* **EXERCISE GOAL**: Every record below should be repeated exactly. Omit the pictures.

* **EXTRACTED DATA**:
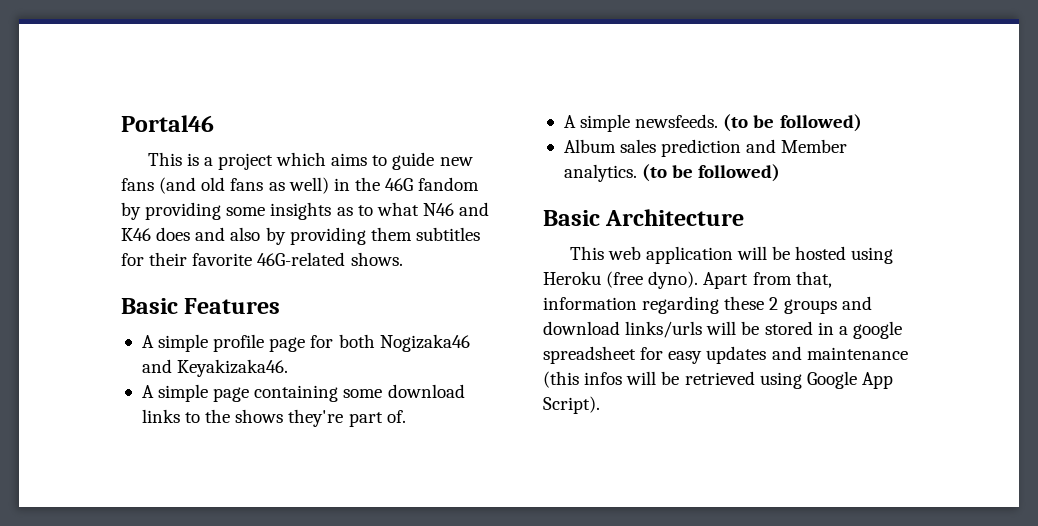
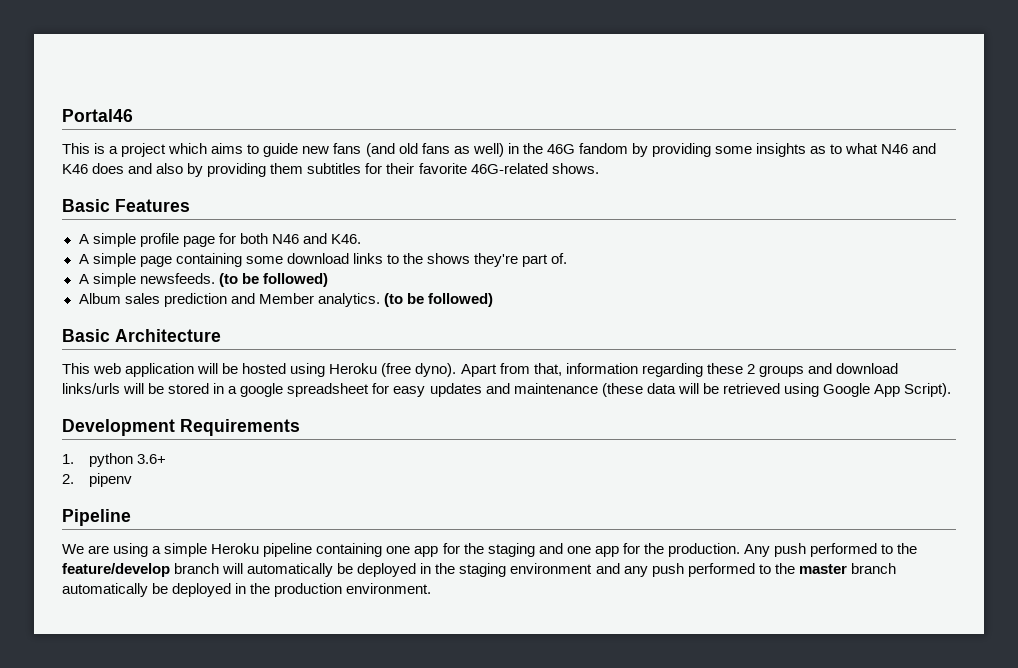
- A simple profile page for both Nogizaka46 and Keyakizaka46.
+ A simple profile page for both N46 and K46.
- Apart from that, information regarding these 2 groups and download links/urls will be stored in a google spreadsheet for easy updates and maintenance (this infos will be retrieved using Google App Script).
+ Apart from that, information regarding these 2 groups and download links/urls will be stored in a google spreadsheet for easy updates and maintenance (these data will be retrieved using Google App Script).
+ Development Requirements
+ 1. python 3.6+
+ 2. pipenv
+ Pipeline
+ We are using a simple Heroku pipeline containing one app for the staging and one app for the production. Any push performed to the feature/develop branch will automatically be deployed in the staging environment and any push performed to the master branch automatically be deployed in the production environment.

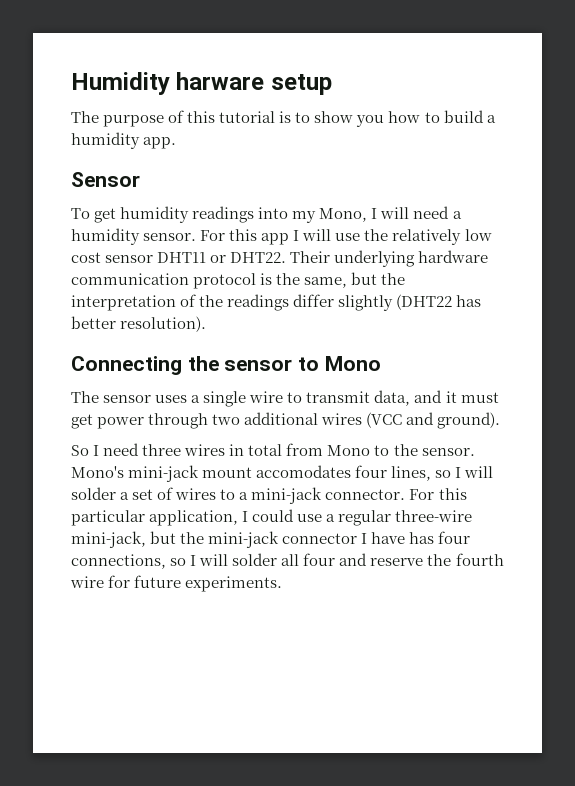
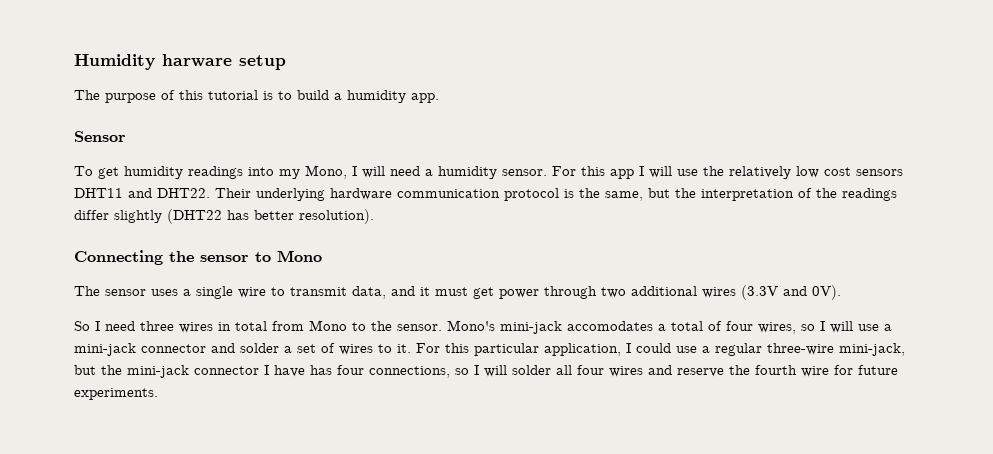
- The purpose of this tutorial is to show you how to build a humidity app.
+ The purpose of this tutorial is to build a humidity app.
- For this app I will use the relatively low cost sensor DHT11 or DHT22.
+ For this app I will use the relatively low cost sensors DHT11 and DHT22.
- The sensor uses a single wire to transmit data, and it must get power through two additional wires (VCC and ground).
+ The sensor uses a single wire to transmit data, and it must get power through two additional wires (3.3V and 0V).
- Mono's mini-jack mount accomodates four lines, so I will solder a set of wires to a mini-jack connector.
+ Mono's mini-jack accomodates a total of four wires, so I will use a mini-jack connector and solder a set of wires to it.
- For this particular application, I could use a regular three-wire mini-jack, but the mini-jack connector I have has four connections, so I will solder all four and reserve the fourth wire for future experiments.
+ For this particular application, I could use a regular three-wire mini-jack, but the mini-jack connector I have has four connections, so I will solder all four wires and reserve the fourth wire for future experiments.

* **RESULT FOR THIS TASK**:
- A simple profile page for both Nogizaka46 and Keyakizaka46.
+ A simple profile page for both N46 and K46.
- Apart from that, information regarding these 2 groups and download links/urls will be stored in a google spreadsheet for easy updates and maintenance (this infos will be retrieved using Google App Script).
+ Apart from that, information regarding these 2 groups and download links/urls will be stored in a google spreadsheet for easy updates and maintenance (these data will be retrieved using Google App Script).
+ Development Requirements
+ 1. python 3.6+
+ 2. pipenv
+ Pipeline
+ We are using a simple Heroku pipeline containing one app for the staging and one app for the production. Any push performed to the feature/develop branch will automatically be deployed in the staging environment and any push performed to the master branch automatically be deployed in the production environment.

- The purpose of this tutorial is to show you how to build a humidity app.
+ The purpose of this tutorial is to build a humidity app.
- For this app I will use the relatively low cost sensor DHT11 or DHT22.
+ For this app I will use the relatively low cost sensors DHT11 and DHT22.
- The sensor uses a single wire to transmit data, and it must get power through two additional wires (VCC and ground).
+ The sensor uses a single wire to transmit data, and it must get power through two additional wires (3.3V and 0V).
- Mono's mini-jack mount accomodates four lines, so I will solder a set of wires to a mini-jack connector.
+ Mono's mini-jack accomodates a total of four wires, so I will use a mini-jack connector and solder a set of wires to it.
- For this particular application, I could use a regular three-wire mini-jack, but the mini-jack connector I have has four connections, so I will solder all four and reserve the fourth wire for future experiments.
+ For this particular application, I could use a regular three-wire mini-jack, but the mini-jack connector I have has four connections, so I will solder all four wires and reserve the fourth wire for future experiments.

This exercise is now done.